┌─ MATERIAL SUPPLIED

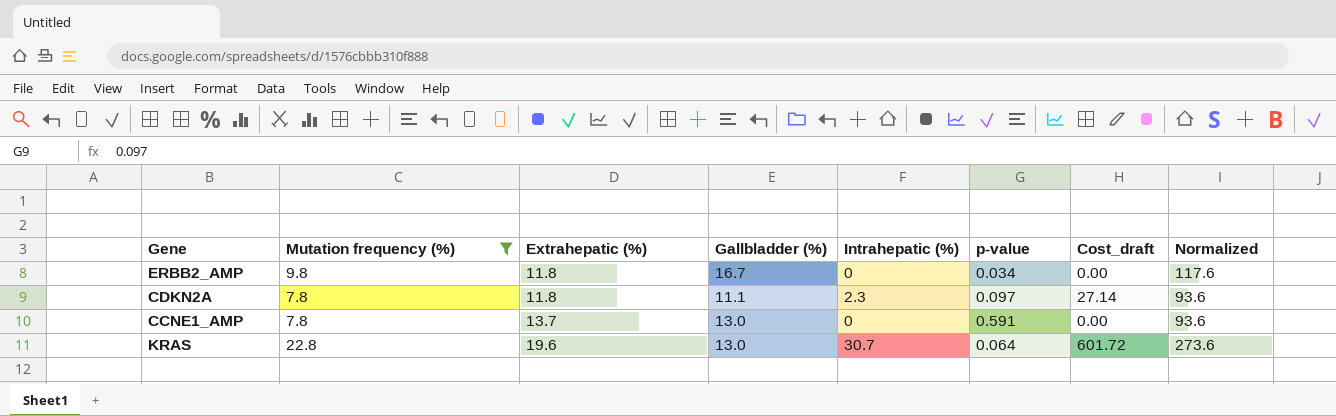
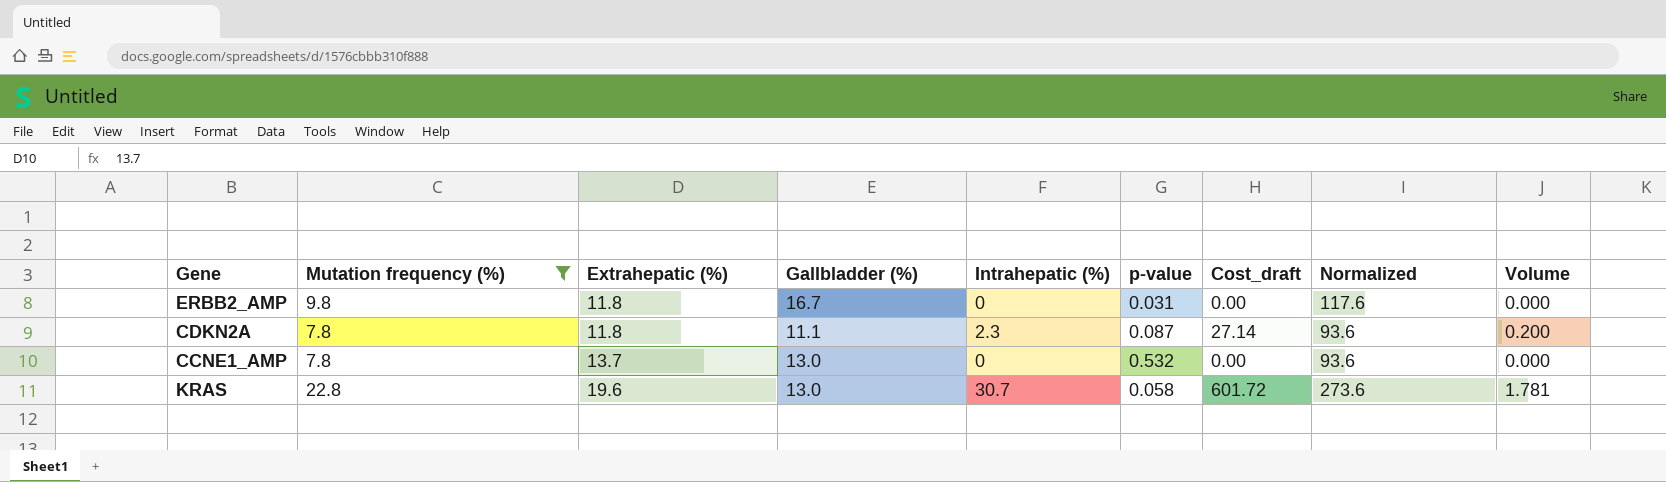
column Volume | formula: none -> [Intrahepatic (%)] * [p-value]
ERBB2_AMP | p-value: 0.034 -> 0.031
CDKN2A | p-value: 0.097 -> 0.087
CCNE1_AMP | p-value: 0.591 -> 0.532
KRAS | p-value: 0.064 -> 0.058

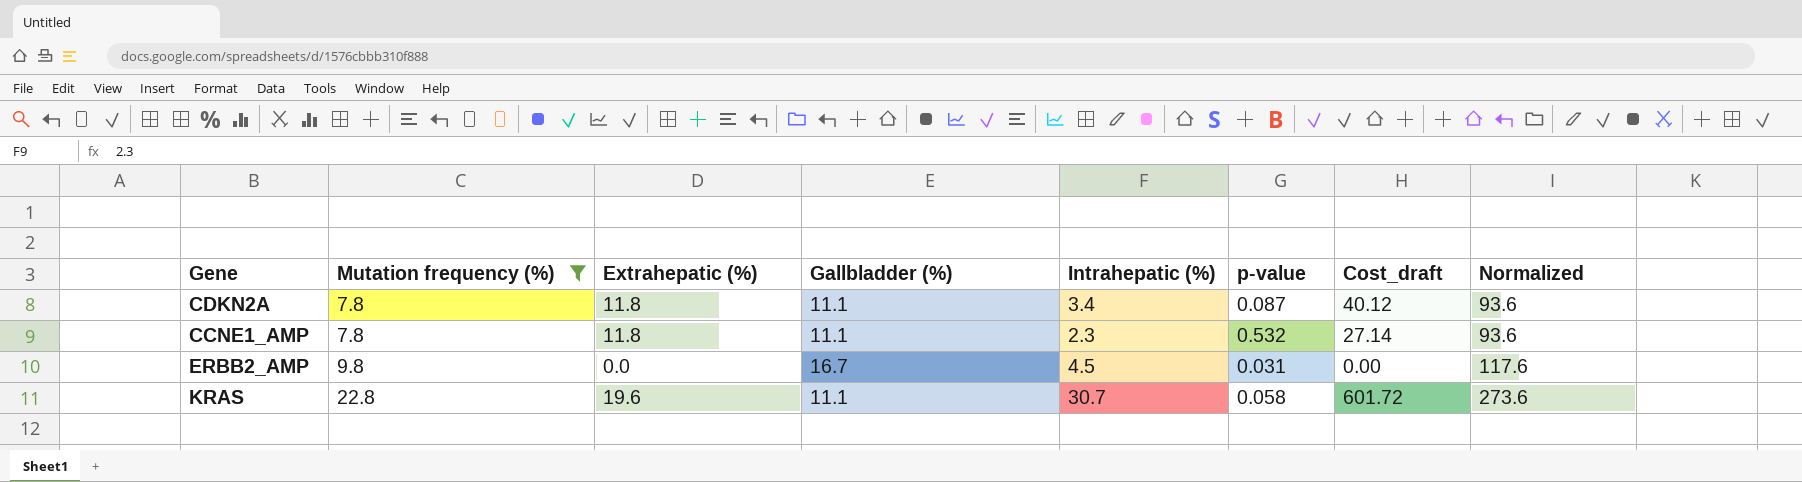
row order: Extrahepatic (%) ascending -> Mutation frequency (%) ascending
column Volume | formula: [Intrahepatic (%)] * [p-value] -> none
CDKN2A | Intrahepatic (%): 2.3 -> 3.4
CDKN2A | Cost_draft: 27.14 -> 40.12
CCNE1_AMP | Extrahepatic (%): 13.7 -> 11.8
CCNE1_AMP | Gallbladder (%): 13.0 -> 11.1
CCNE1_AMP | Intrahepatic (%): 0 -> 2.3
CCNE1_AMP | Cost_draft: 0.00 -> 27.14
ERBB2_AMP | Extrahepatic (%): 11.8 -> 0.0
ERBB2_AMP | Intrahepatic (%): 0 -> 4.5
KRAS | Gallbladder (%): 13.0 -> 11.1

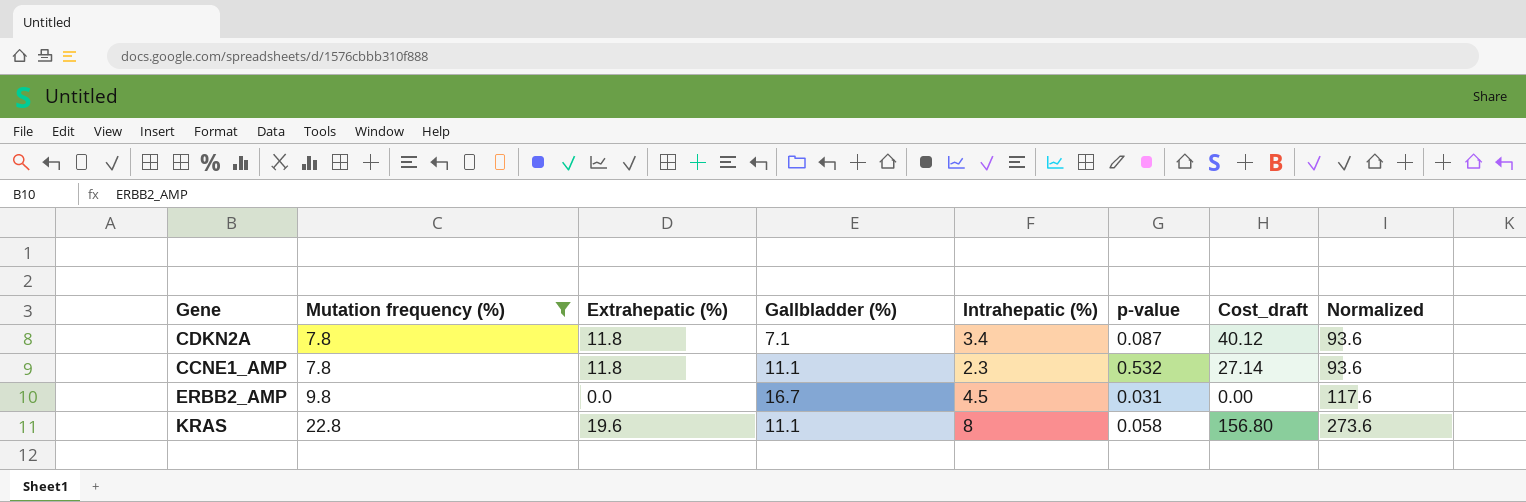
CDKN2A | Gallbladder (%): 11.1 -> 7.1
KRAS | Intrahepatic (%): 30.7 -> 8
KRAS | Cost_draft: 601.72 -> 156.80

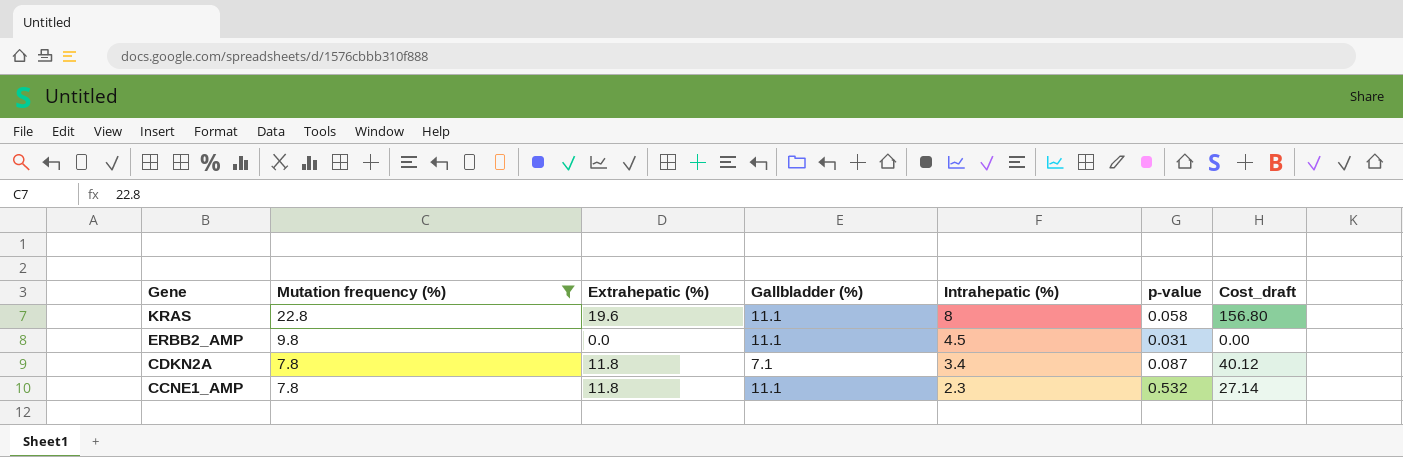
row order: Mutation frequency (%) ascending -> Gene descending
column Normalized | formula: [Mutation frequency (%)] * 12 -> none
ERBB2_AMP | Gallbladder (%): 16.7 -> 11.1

└─
┌─ MATERIAL SUPPLIED

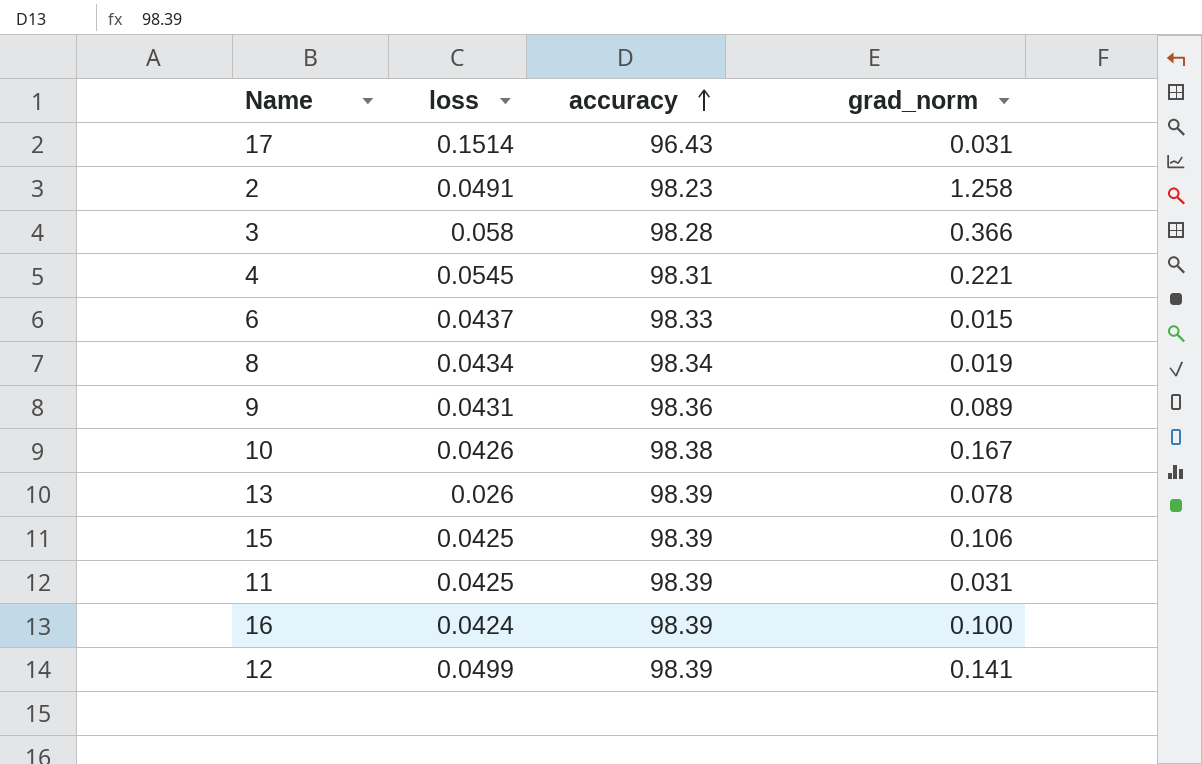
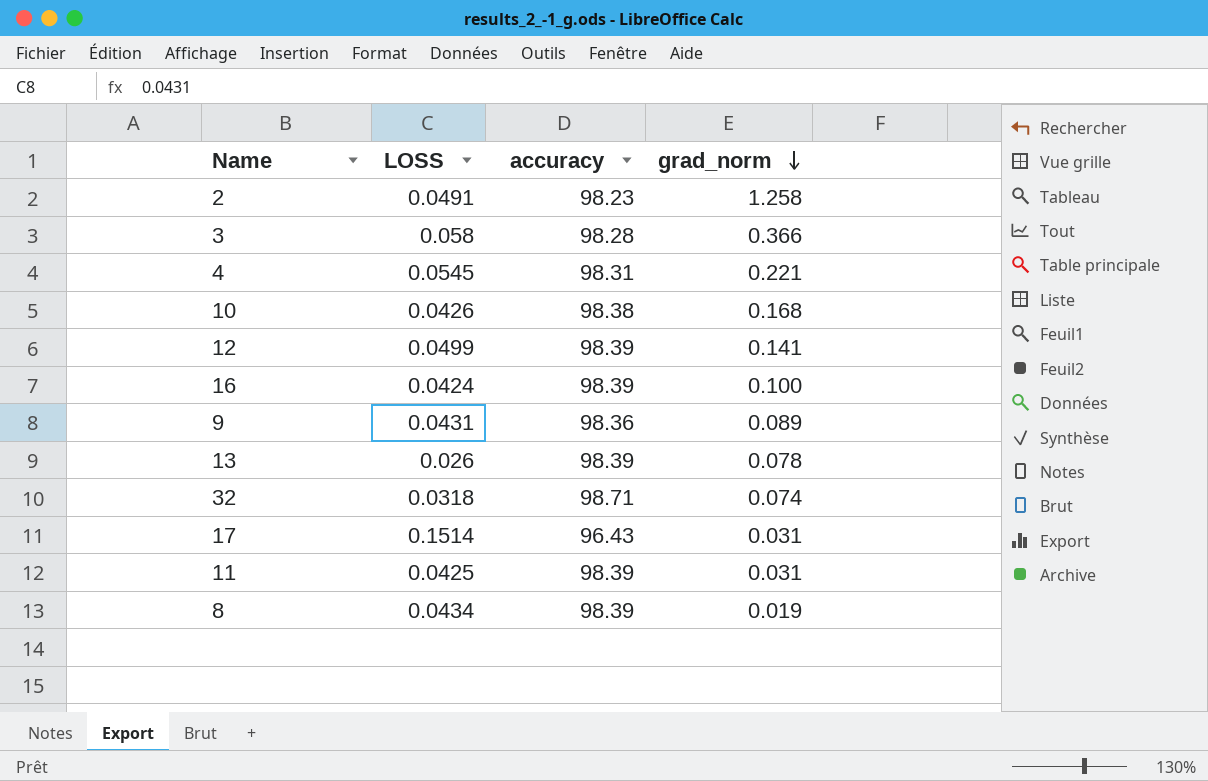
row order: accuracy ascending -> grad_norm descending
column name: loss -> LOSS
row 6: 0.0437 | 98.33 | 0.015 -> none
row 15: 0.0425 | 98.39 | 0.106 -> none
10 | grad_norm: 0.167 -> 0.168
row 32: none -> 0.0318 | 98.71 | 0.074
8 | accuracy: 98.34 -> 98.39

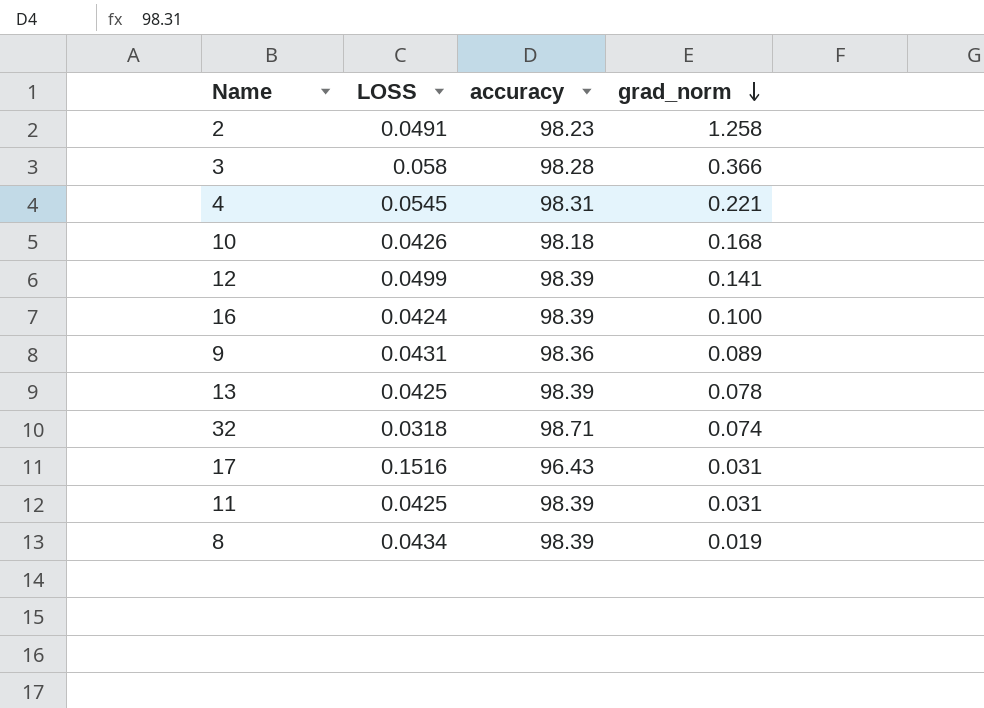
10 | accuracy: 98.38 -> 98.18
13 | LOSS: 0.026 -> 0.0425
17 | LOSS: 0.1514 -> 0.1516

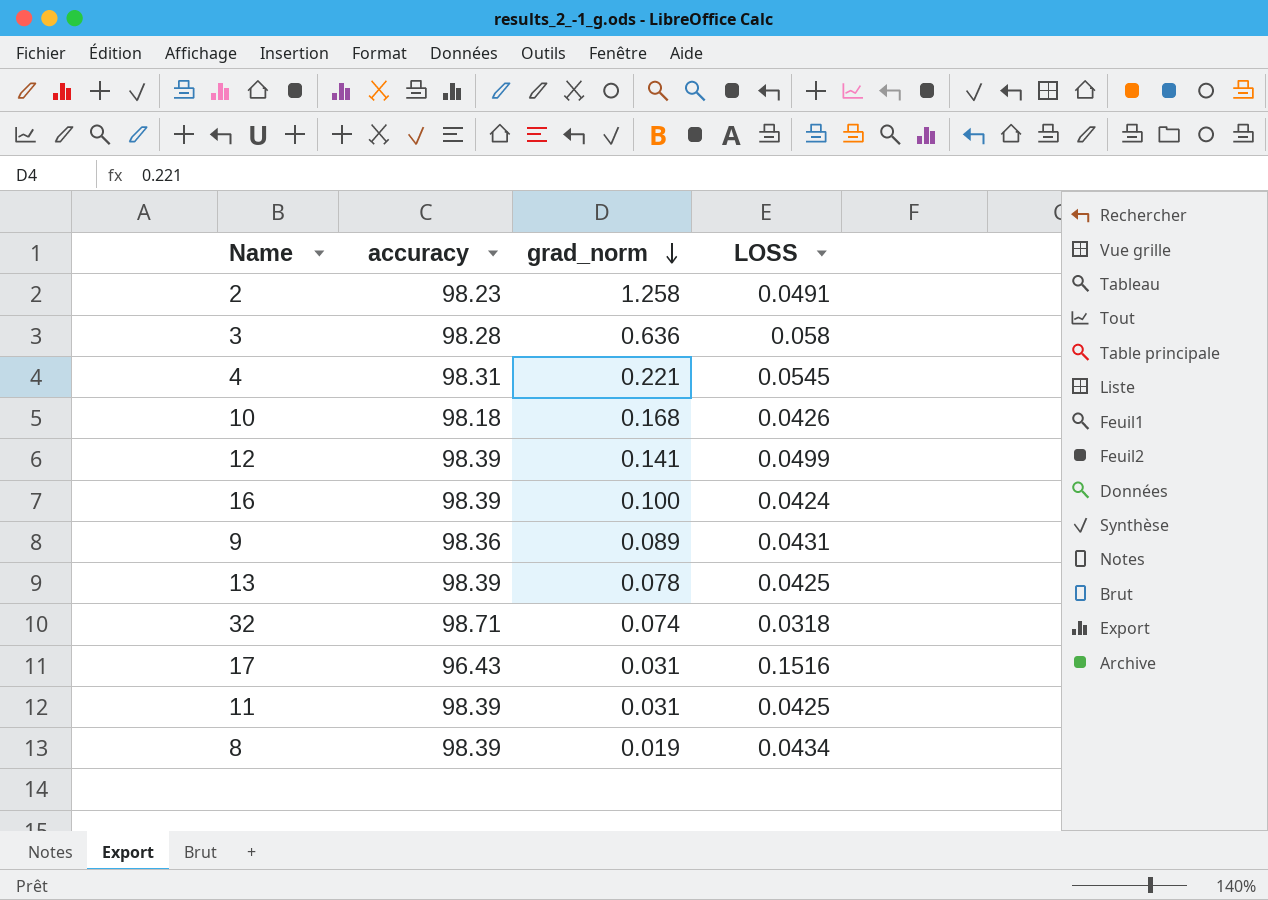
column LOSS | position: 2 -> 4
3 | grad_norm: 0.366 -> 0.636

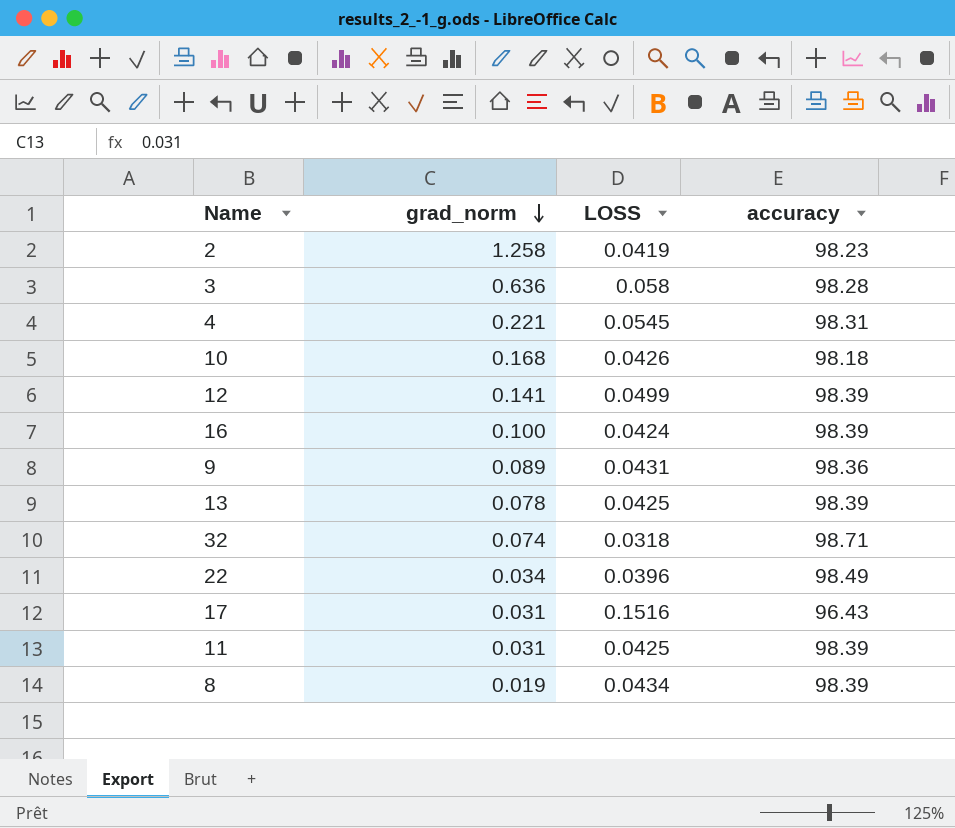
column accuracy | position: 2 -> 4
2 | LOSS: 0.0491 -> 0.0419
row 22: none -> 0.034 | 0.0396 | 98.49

└─

TASK TO CARRY OUT >>
Copy out all lines above that include the string "Mutation".

TASK SOLUTION >>
row order: Extrahepatic (%) ascending -> Mutation frequency (%) ascending
row order: Mutation frequency (%) ascending -> Gene descending
column Normalized | formula: [Mutation frequency (%)] * 12 -> none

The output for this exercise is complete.